Transaction price and costs associated with the Company’s unsatisfied performance obligations are reflected as deferred revenue and deferred costs, respectively, on the Company’s condensed consolidated balance sheets. Such amounts are recognized ratably over the applicable service period or estimated useful life. Changes in deferred revenue and costs during the 13-week period ended April 1, 2023 are presented below:

13-Weeks Ended April 1, 2023 — Deferred Revenue (1) Deferred Costs (2)
Balance, beginning of period $ 126,794 $ 24,693
Deferrals in period 64,508 4,470
Recognition of deferrals in period ( 66,356 ) ( 5,086 )
Balance, end of period $ 124,946 $ 24,077

(1) Deferred revenue is comprised of both deferred revenue and noncurrent deferred revenue per the condensed consolidated balance sheets

(2) Deferred costs are comprised of both deferred costs and noncurrent deferred costs per the condensed consolidated balance sheets

Of the $ 66,356 of deferred revenue recognized in the 13-week period ended April 1, 2023, $ 34,006 was deferred as of the beginning of the period. Of the $ 124,946 of deferred revenue as of April 1, 2023 , the Company expects to recognize approximately eighty percent ratably over a total period of three years or less.

7

3. Earnings Per Share

The following table sets forth the computation of basic and diluted net income per share. Stock options, stock appreciation rights, and restricted stock units are collectively referred to as “equity awards”.

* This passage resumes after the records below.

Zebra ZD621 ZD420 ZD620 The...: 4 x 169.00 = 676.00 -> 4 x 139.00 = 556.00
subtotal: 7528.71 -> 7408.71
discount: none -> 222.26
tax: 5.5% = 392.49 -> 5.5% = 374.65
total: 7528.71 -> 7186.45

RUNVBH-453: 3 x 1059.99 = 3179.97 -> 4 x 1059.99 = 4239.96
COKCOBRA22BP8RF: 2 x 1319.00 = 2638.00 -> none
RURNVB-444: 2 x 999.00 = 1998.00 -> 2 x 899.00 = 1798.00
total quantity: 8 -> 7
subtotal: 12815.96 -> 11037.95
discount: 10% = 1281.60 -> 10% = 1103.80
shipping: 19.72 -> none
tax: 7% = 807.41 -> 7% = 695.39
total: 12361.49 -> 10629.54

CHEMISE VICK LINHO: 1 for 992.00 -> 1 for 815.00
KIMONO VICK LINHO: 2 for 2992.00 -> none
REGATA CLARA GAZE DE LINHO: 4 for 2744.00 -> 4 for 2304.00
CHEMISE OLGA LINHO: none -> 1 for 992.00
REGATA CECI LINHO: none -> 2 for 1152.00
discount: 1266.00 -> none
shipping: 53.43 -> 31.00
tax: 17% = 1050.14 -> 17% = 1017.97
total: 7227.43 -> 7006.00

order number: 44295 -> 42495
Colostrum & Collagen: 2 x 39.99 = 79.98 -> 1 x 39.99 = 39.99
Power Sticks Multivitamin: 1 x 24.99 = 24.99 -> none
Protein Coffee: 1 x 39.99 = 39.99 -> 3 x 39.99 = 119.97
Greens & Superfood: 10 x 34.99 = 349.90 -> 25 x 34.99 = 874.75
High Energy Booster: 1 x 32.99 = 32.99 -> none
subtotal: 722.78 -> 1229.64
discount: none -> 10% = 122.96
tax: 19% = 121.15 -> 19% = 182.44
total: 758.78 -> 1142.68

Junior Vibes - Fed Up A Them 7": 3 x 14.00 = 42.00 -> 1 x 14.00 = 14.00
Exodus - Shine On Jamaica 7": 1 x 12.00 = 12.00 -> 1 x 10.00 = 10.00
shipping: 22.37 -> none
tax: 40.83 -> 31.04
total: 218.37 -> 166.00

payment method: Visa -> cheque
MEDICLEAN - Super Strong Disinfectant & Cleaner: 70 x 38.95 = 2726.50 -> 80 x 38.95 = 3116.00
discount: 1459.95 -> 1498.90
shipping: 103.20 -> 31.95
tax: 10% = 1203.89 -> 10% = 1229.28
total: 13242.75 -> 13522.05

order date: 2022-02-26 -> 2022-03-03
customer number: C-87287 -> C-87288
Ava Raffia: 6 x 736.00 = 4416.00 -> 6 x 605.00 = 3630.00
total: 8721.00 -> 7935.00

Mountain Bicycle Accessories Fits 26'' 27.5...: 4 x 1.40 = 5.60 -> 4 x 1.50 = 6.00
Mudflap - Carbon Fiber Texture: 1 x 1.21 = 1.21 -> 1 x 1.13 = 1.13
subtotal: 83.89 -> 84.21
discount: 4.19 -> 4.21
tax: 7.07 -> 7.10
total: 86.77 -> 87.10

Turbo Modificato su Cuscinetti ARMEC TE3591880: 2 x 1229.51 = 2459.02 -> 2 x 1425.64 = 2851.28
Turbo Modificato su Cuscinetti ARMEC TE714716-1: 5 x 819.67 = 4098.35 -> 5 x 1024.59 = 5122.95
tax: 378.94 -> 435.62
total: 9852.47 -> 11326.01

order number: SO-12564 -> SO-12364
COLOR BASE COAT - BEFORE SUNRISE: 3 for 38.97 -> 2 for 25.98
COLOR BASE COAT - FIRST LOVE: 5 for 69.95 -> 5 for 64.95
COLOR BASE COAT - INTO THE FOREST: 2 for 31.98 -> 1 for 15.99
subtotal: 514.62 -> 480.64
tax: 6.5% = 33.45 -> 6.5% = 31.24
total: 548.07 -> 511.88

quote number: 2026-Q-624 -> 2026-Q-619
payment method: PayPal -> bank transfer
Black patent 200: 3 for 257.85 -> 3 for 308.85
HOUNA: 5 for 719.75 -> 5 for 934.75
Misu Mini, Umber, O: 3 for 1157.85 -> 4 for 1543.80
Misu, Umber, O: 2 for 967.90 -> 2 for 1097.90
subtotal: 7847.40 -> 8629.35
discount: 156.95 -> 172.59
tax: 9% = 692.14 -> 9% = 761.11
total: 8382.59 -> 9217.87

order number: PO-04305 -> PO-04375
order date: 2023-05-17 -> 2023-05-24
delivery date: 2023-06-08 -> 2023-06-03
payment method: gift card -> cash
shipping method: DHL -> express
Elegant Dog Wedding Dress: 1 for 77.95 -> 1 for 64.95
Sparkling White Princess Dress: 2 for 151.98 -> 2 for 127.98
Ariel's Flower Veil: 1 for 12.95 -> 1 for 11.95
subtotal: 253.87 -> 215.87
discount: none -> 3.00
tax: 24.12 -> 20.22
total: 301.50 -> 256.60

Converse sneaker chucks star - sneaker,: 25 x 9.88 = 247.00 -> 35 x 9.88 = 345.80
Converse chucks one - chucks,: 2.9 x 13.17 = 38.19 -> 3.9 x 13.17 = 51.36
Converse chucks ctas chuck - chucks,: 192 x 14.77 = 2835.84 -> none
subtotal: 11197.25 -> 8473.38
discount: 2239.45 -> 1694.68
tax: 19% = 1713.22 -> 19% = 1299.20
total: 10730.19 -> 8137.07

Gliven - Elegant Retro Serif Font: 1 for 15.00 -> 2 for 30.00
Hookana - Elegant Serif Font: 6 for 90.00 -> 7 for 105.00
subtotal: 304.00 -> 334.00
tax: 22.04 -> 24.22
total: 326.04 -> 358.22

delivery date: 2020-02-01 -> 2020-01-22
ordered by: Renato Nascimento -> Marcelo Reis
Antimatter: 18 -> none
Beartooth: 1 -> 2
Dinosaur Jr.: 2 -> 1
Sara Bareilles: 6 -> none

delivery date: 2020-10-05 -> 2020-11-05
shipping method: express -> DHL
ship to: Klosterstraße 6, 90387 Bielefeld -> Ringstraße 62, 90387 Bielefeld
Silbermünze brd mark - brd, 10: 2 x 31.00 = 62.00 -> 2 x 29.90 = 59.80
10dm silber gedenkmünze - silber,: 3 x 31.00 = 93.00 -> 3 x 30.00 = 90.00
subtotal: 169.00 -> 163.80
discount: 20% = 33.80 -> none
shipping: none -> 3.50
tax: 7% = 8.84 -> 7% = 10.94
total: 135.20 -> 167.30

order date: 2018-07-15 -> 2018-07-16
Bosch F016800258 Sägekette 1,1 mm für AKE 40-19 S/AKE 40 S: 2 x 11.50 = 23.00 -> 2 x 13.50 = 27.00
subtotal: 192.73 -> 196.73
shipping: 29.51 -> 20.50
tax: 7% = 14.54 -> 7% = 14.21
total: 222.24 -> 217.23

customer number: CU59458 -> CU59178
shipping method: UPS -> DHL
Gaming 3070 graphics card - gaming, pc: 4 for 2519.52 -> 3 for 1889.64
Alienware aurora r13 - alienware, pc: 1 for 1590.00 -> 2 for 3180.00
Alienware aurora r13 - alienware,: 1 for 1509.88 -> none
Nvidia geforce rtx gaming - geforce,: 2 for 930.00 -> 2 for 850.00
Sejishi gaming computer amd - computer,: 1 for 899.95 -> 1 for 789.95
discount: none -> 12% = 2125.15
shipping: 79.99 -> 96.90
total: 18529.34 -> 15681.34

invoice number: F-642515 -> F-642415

13-Weeks Ended — April 1, 2023 March 26, 2022
Numerator:
Numerator for basic and diluted net income per share – net income $ 202,327 $ 211,592
Denominator:
Denominator for basic net income per share – weighted-average common shares 191,498 192,887
Effect of dilutive equity awards 388 692
Denominator for diluted net income per share – adjusted weighted-average common shares 191,886 193,579
Basic net income per share $ 1.06 $ 1.10
Diluted net income per share $ 1.05 $ 1.09
Shares excluded from diluted net income per share calculation:
Anti-dilutive equity awards 218 764

4. Marketable Securities

ASC Topic 820, Fair Value Measurements and Disclosures , defines fair value as the price that would be received to sell an asset or paid to transfer a liability in an orderly transaction between market participants at the measurement date (exit price). The accounting guidance classifies the inputs used to measure fair value into the following hierarchy:

Level 1 Unadjusted quoted prices in active markets for the identical asset or liability

Level 2 Observable inputs for the asset or liability, either directly or indirectly, such as quoted prices for similar assets or liabilities in active markets, quoted prices for identical or similar assets or liabilities in markets that are not active, or inputs other than quoted prices that are observable for the asset or liability

Level 3 Unobservable inputs for the asset or liability

The Company endeavors to utilize the best available information in measuring fair value. Financial assets and liabilities are classified in their entirety based on the lowest level of input that is significant to the fair value measurement. Valuation is based on prices obtained from an independent pricing vendor using both market and income approaches. The primary inputs to the valuation include quoted prices for similar assets in active markets, quoted prices for identical or similar assets in markets that are not active, contractual cash flows, benchmark yields, and credit spreads.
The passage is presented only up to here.